Monthly Archives: July 2010

Kieran’s Our City, Our Town, 8 July 2010

547a. Murphy family plot, St. Peter's Church

 

Kieran’s Our City, Our Town, Cork Independent, 8 July 2010

In the Footsteps of St. Finbarre (Part 219)

Memories and Hidden Corners

 “I am influenced by the existence of an invisible world within nature where there are elusive processes, transformations and interactions of phenomenae. Inspiration is drawn from often overlooked, everyday environments, shadows, atmospheres, trails and hidden corners” (Lucey Dawe Lane, Fractals Exhibition, June 2010, Crawford College Art and Design)

A journey to the annual Crawford College of Art’s graduate exhibition offers the viewer new ways of not only seeing art but ways of seeing everyday and ordinary views one takes for granted. I feel that Lucey’s quote above sums up some of my own key feelings on St. Peter’s Church. There are many treasures to reflect on here, which the column has been investigating in the last number of weeks. However, I am also taken by the idea that the exploration of the hidden corners of heritage are as important as mainstream histories.

St. Peter’s Church is alive with images and Christian symbolism that informs my own experience of the space, how I photograph it, walk around it slowly and how even how I sit in the beautifully carved pews. Indeed, over the altar arch, the inscription invites one to “worship the Lord in the beauty of holiness”. There is an enormous thread of beauty and nostalgia running through the building. The church is a place which grabs you, draws one in – it connects one to an ideology.

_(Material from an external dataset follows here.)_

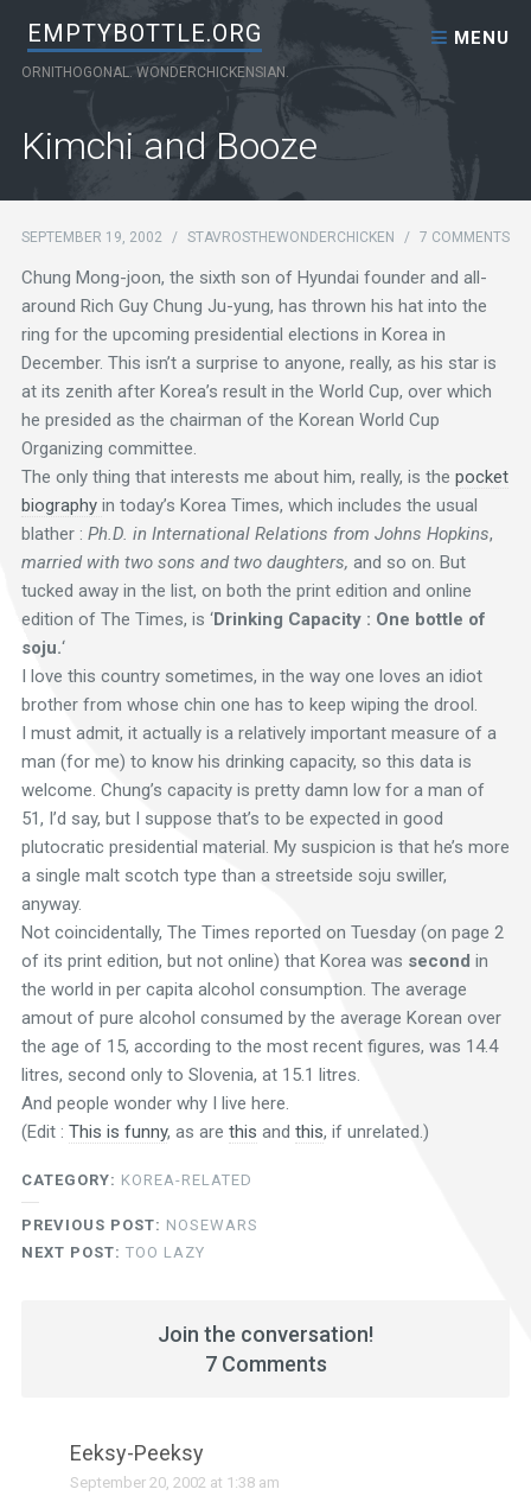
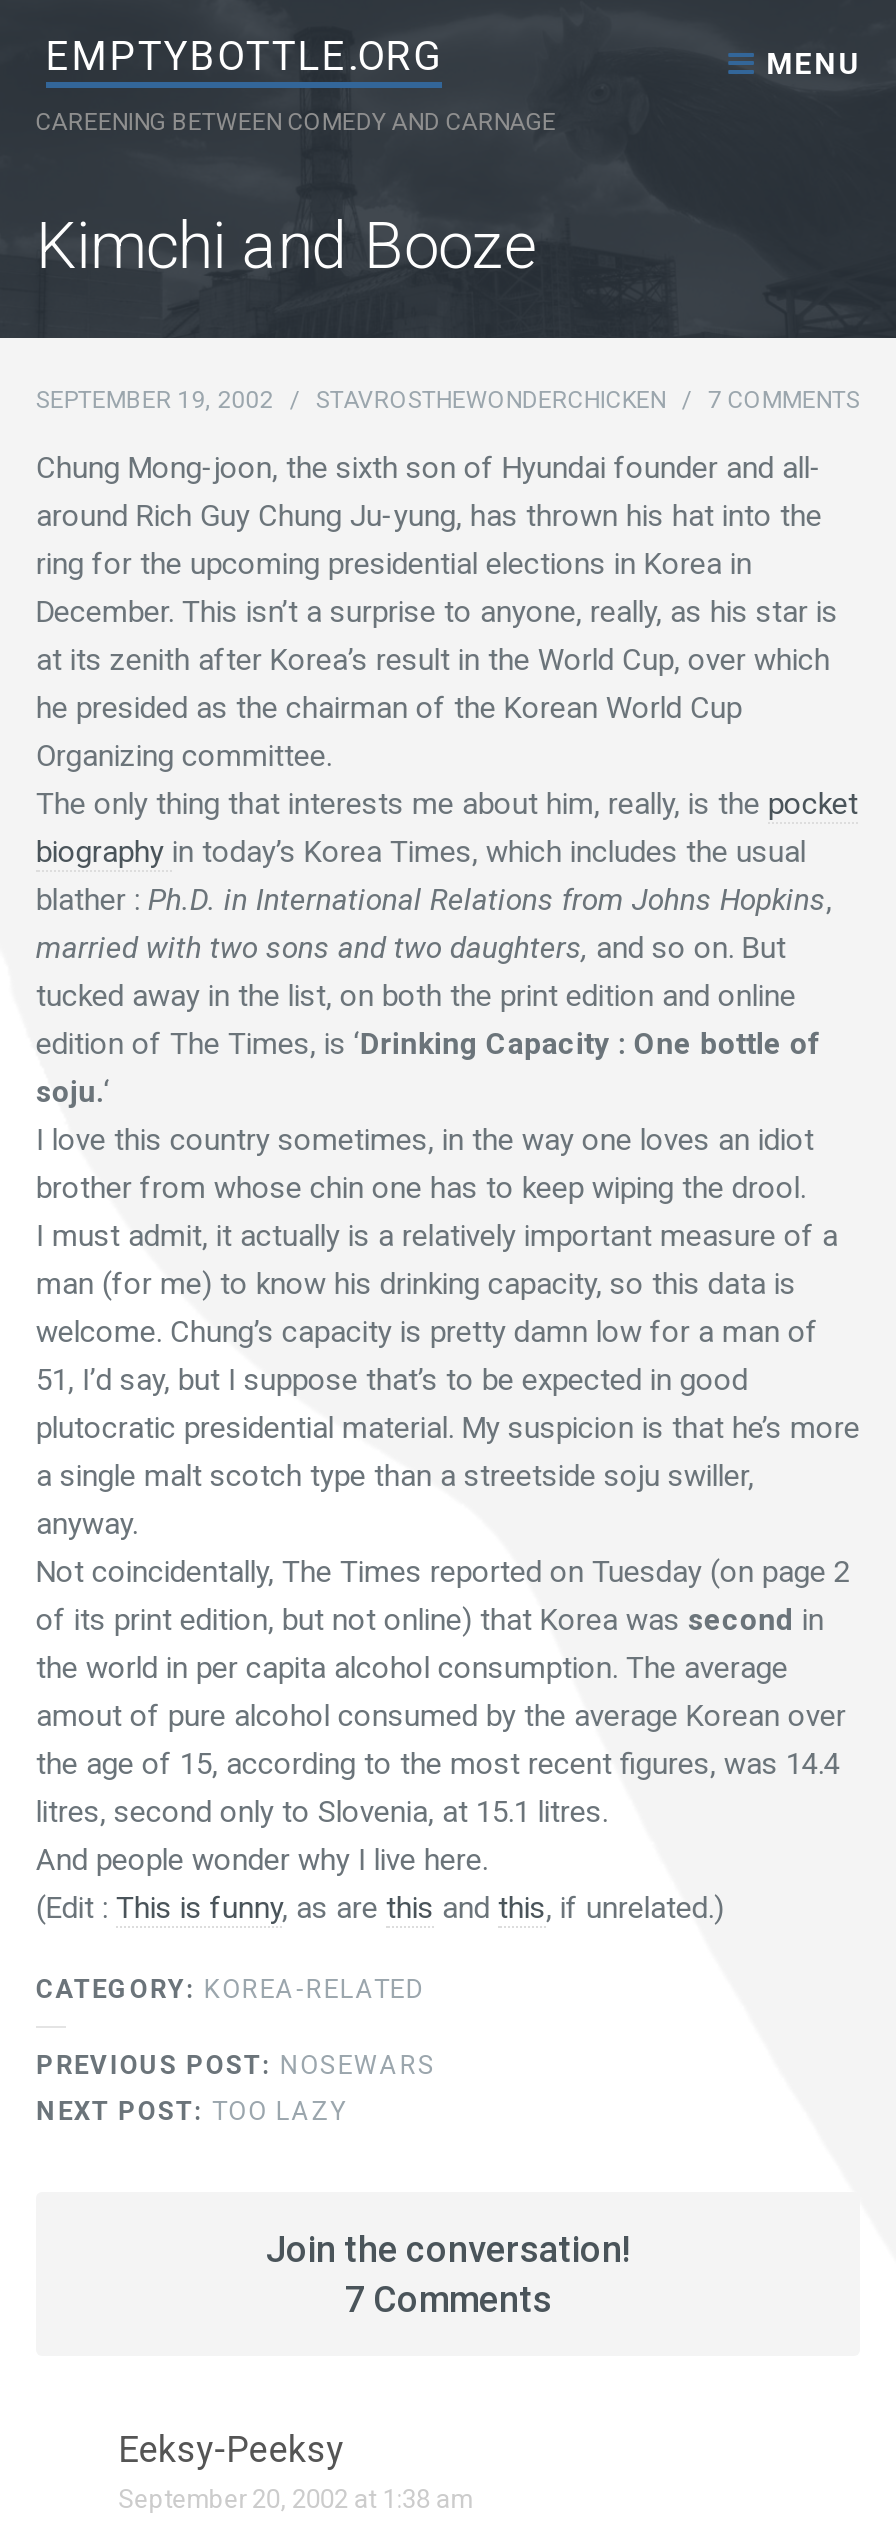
[21,64,289,81] ORNITHOGONAL. WONDERCHICKENSIAN. -> [36,108,556,136] CAREENING BETWEEN COMEDY AND CARNAGE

Light hitting the small brass plaques on the pews flicker names of people who sat there and tell of a past social order in operation within the pews – it reflects on a different age where the pews were a type of private property, for the exclusive use of specific individuals or families, or linked to particular properties. In a paper by Spencer Thomas in the Journal The Local Historian, published by the British Association for Local History in 2009, he notes that churches were not commonly furnished with permanent pews before the coming of the Protestant Reformation. The rise of the sermon as a central act of Christian worship, especially in Protestantism, made the pew an indispensable item of church furniture. Gradually the pews came into existence and in the period between 1600 and 1800, when everything was about social stature, pews were also used to distinguish between the various social classes. Classes of higher strata only had the opportunity to sit in the pews closest to the pulpit.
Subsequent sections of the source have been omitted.